Brian Doherty praises William Easterly’s Tyranny of Experts for how it tackles the follies of the international development industry:
Easterly is particularly sharp on the looseness of much of the “data” that development experts rely on. He mocks Bill Gates, the Uncle Pennybags of modern development econ, for crowing about a five-year improvement in Ethiopian child mortality rates. Easterly convincingly describes a confusing data landscape, marred by lack of well-kept vital records in shoddy states, and wildly varying estimates from different independent sources doing the best they can with the bad source material they have to deal with. In fact, we have no way to get an accurate picture about infant and child death in the Third World. Our macro data on the economies of the poorer parts of the world are too unreliable and inconsistent to use as much of a measure of anything.

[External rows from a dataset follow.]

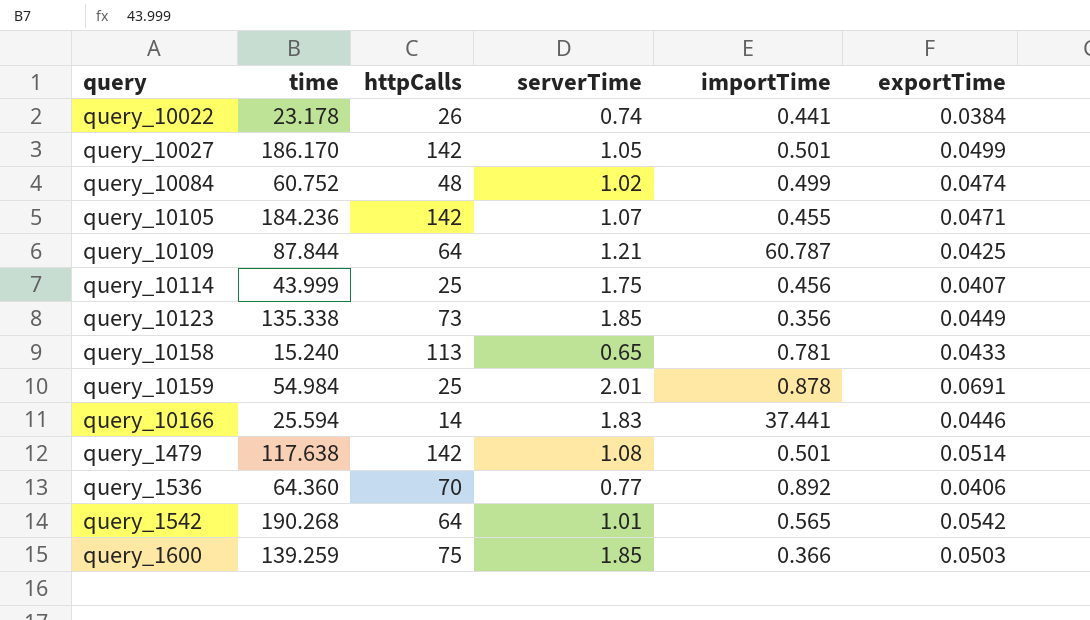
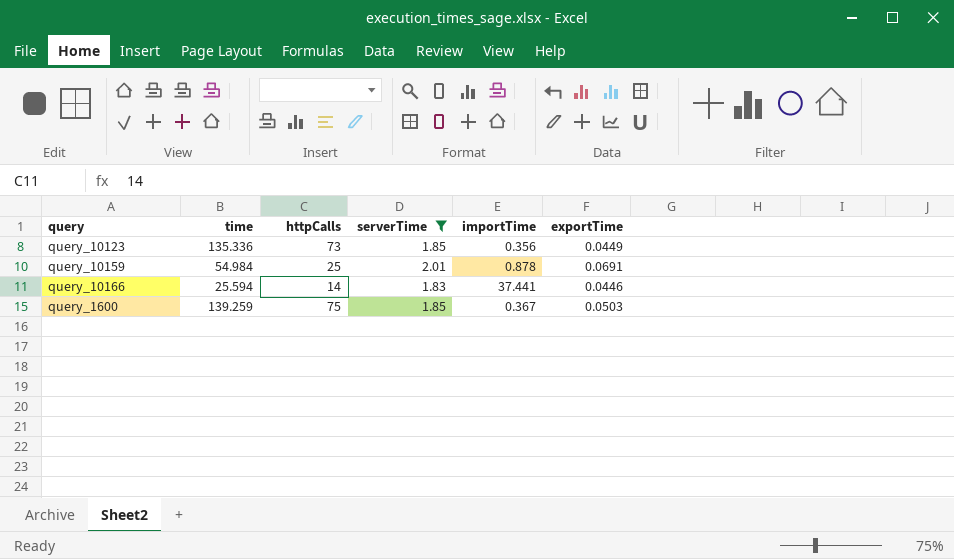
filter: none -> serverTime >= 1.83
query_10123 | time: 135.338 -> 135.336
query_1600 | importTime: 0.366 -> 0.367

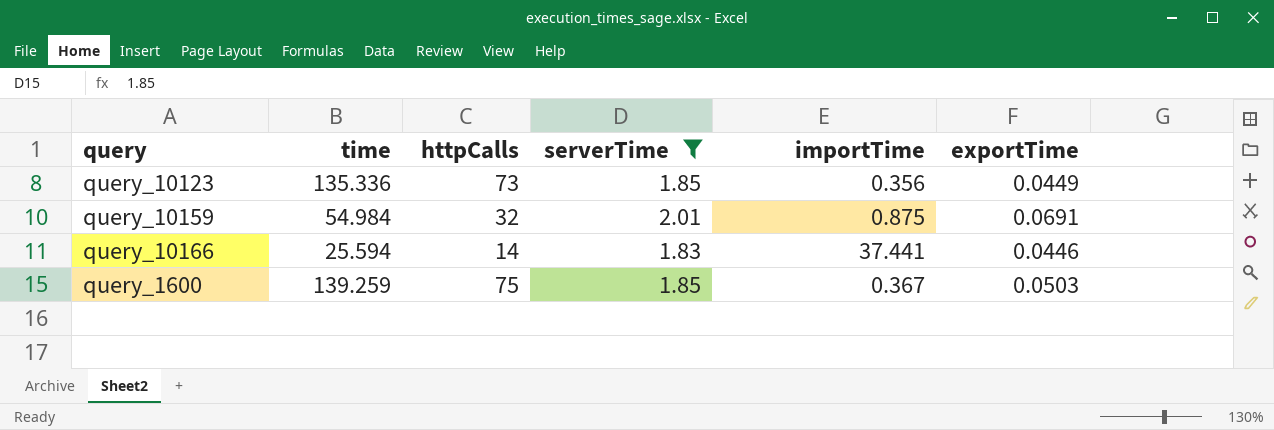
query_10159 | httpCalls: 25 -> 32
query_10159 | importTime: 0.878 -> 0.875

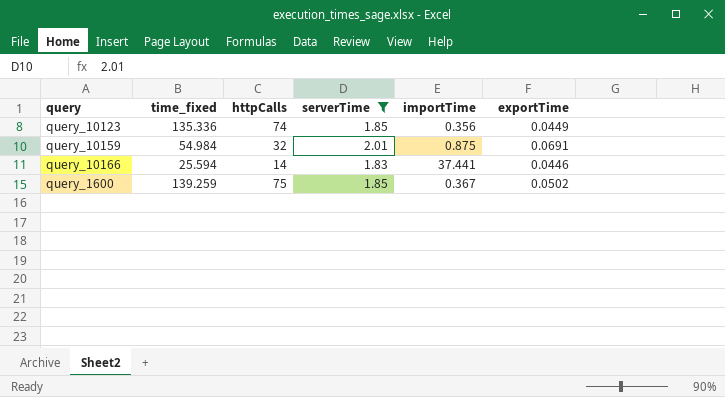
column name: time -> time_fixed
query_10123 | httpCalls: 73 -> 74
query_1600 | exportTime: 0.0503 -> 0.0502

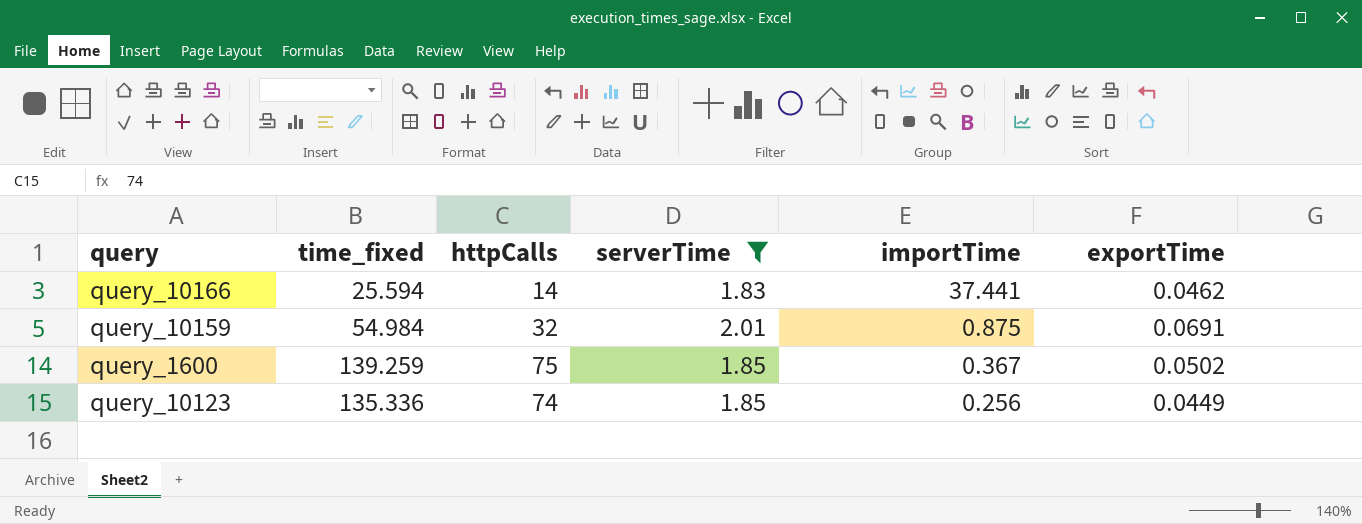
row order: none -> importTime descending
query_10166 | exportTime: 0.0446 -> 0.0462
query_10123 | importTime: 0.356 -> 0.256

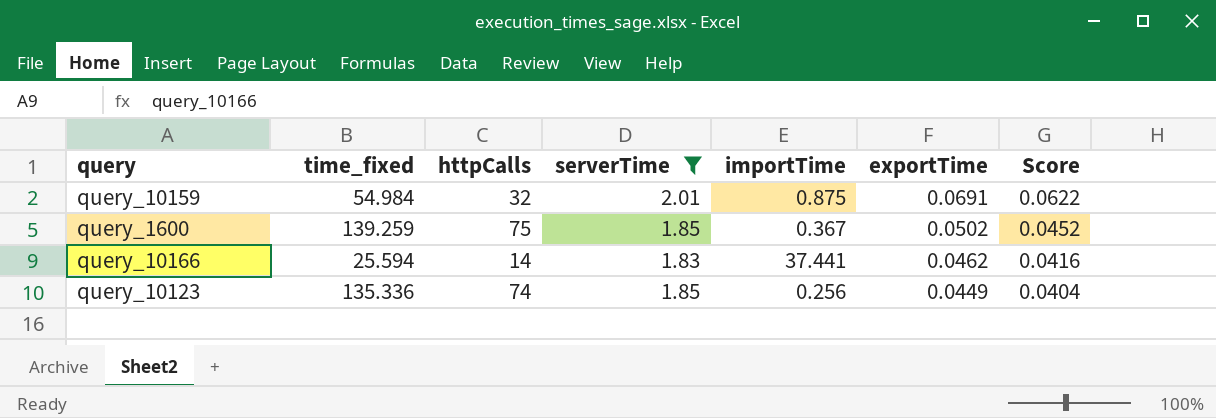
row order: importTime descending -> exportTime descending
column Score | formula: none -> [exportTime] * 0.9

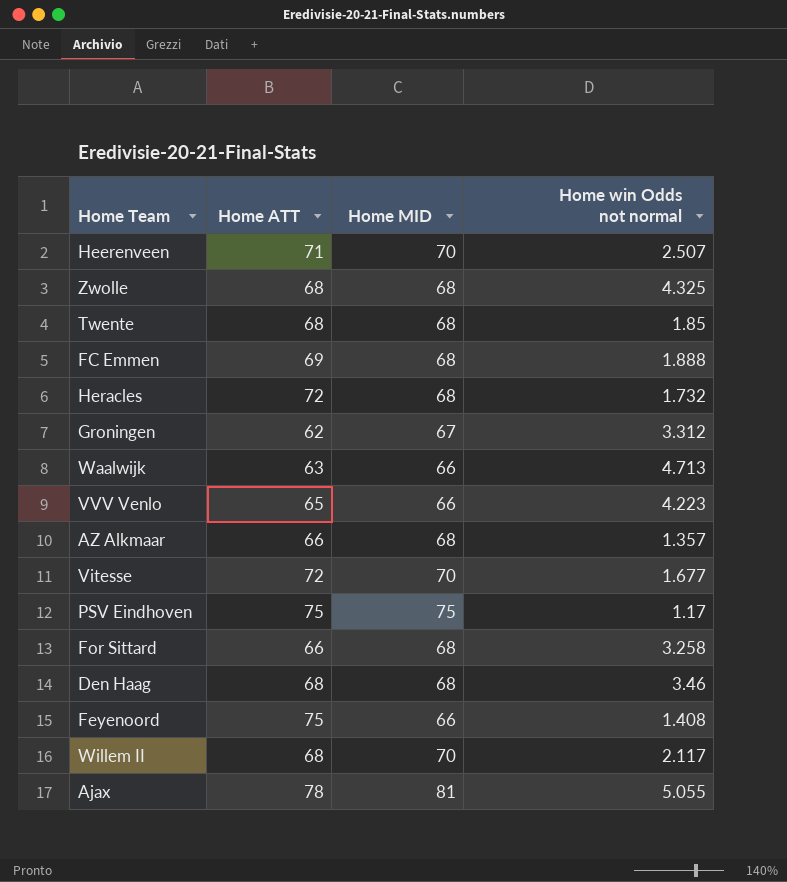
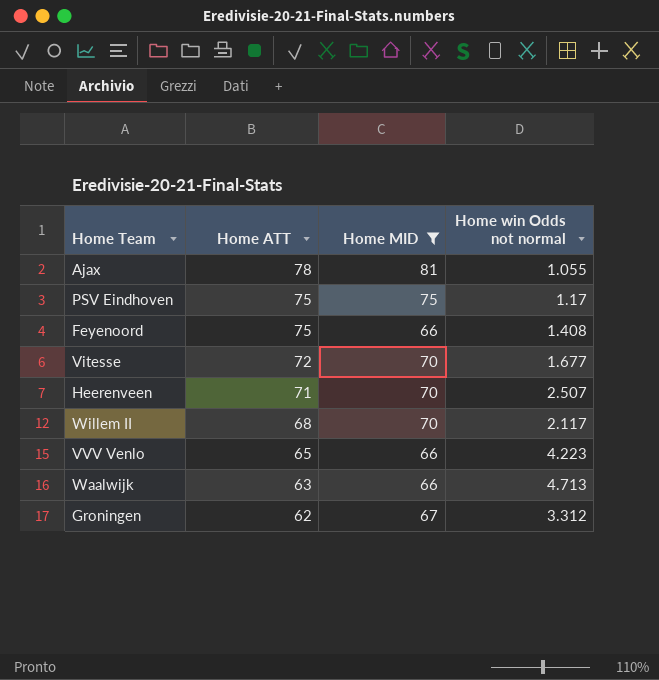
filter: none -> Home MID != 68
row order: none -> Home ATT descending
Ajax | Home win Odds not normal: 5.055 -> 1.055

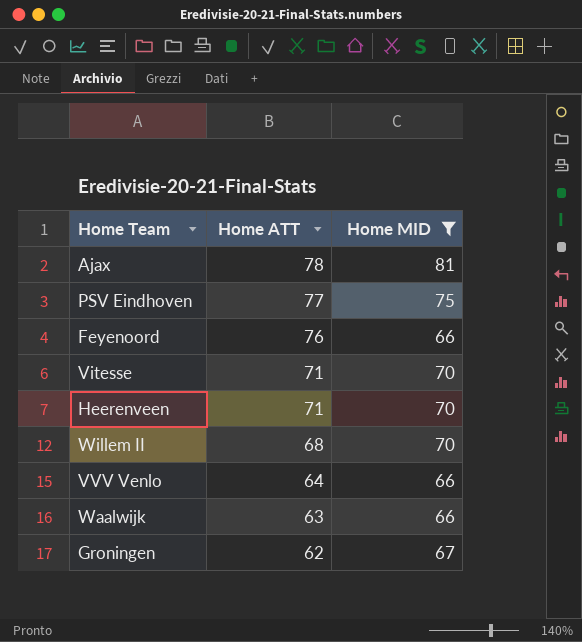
column Home win Odds not normal | position: 4 -> none
PSV Eindhoven | Home ATT: 75 -> 77
Feyenoord | Home ATT: 75 -> 76
Vitesse | Home ATT: 72 -> 71
VVV Venlo | Home ATT: 65 -> 64

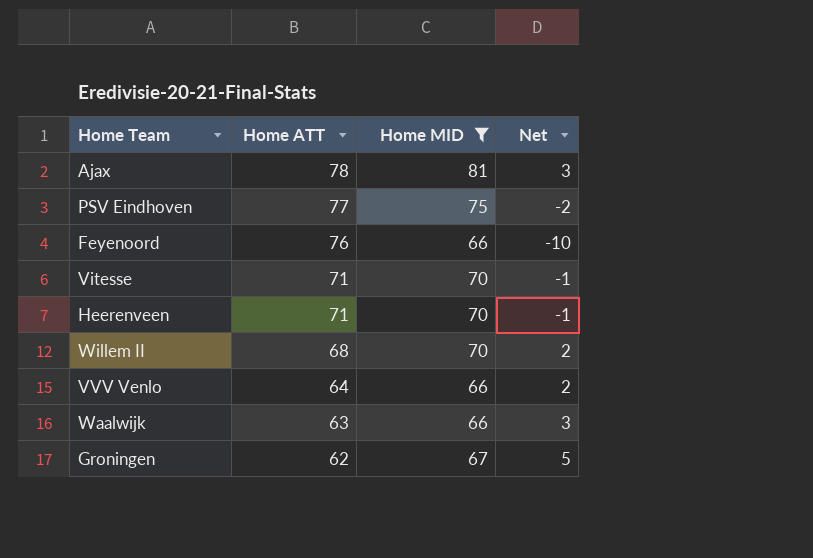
column Net | formula: none -> [Home MID] - [Home ATT]

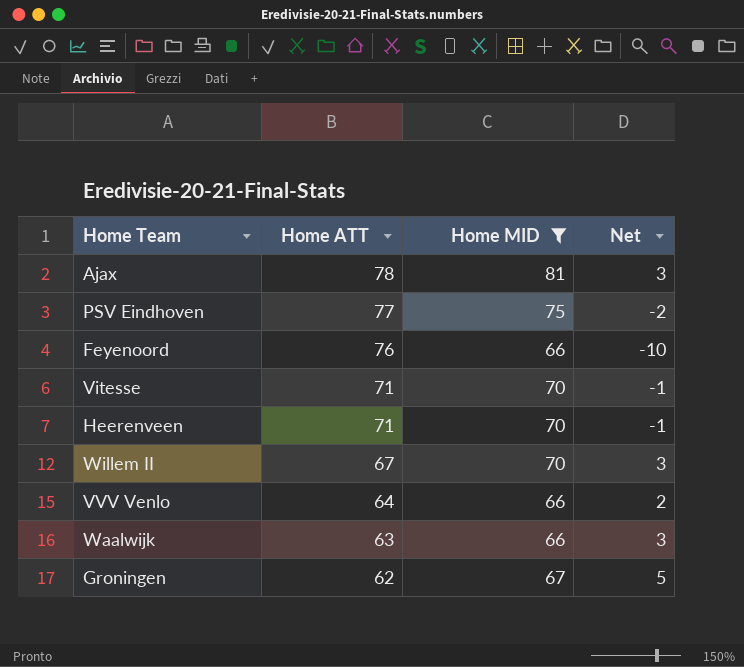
Willem II | Home ATT: 68 -> 67
Willem II | Net: 2 -> 3

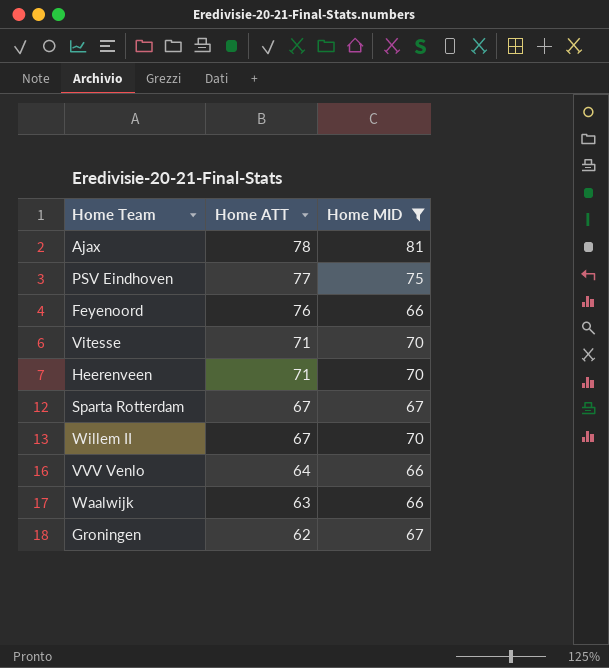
column Net | formula: [Home MID] - [Home ATT] -> none
row Sparta Rotterdam: none -> 67 | 67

But he sees flaws with the book:
[F]or a book trying to make the case that poor, autocratic governments harm their citizens’ rights with the connivance of western development experts, Tyranny of Experts lacks sufficient specifics of how and why that is so, or enough vivid stories demonstrating the specific human costs of development hubris. It’s almost as if Easterly thinks his claims are so obviously true that he doesn’t have to get bogged down in the details of proving them.
The Economist is not so sure about Easterly’s big-picture ideas:
Mr Easterly is at his trenchant best when demolishing various bits of received wisdom about development, whether about the role of strong leaders or the idea that policymakers actually know how to choose the right policies. Often they do not; nor do economists. This makes it harder to share his confidence that securing individual rights will do the trick. Rights clearly matter, but there is also a lot of evidence that individuals, like policymakers, do not make efficient use of all the information available. Instead they often rely on quick, flawed rules of thumb to guide their decisions. Securing rights may be necessary, but it is unlikely to be sufficient.
Mr Easterly claims that the “difference between individualist and collectivist values” is one of the great divides that explains why Western Europe prospered in the early modern age as the rest of the old world fell behind. True, Westerners today stress things like self-reliance, where East Asians might value group loyalty. Yet history surely matters here.
Eric Posner came to similar conclusions in a review he wrote last month:
Which rights should we advocate? How should we insist that they be implemented? What should we do to governments that refuse to take our advice? I suspect that if he gave these questions some thought, he would realize that any serious effort to compel or bribe poor countries to recognize rights would look like the development activities that he criticizes. Indeed, his bête noir, the World Bank, famously tried to implement “rule of law” projects that were supposed to enhance rights. These projects failed for all the reasons that all the other development projects failed.
In March, the Dish highlighted an excerpt from Easterly’s book.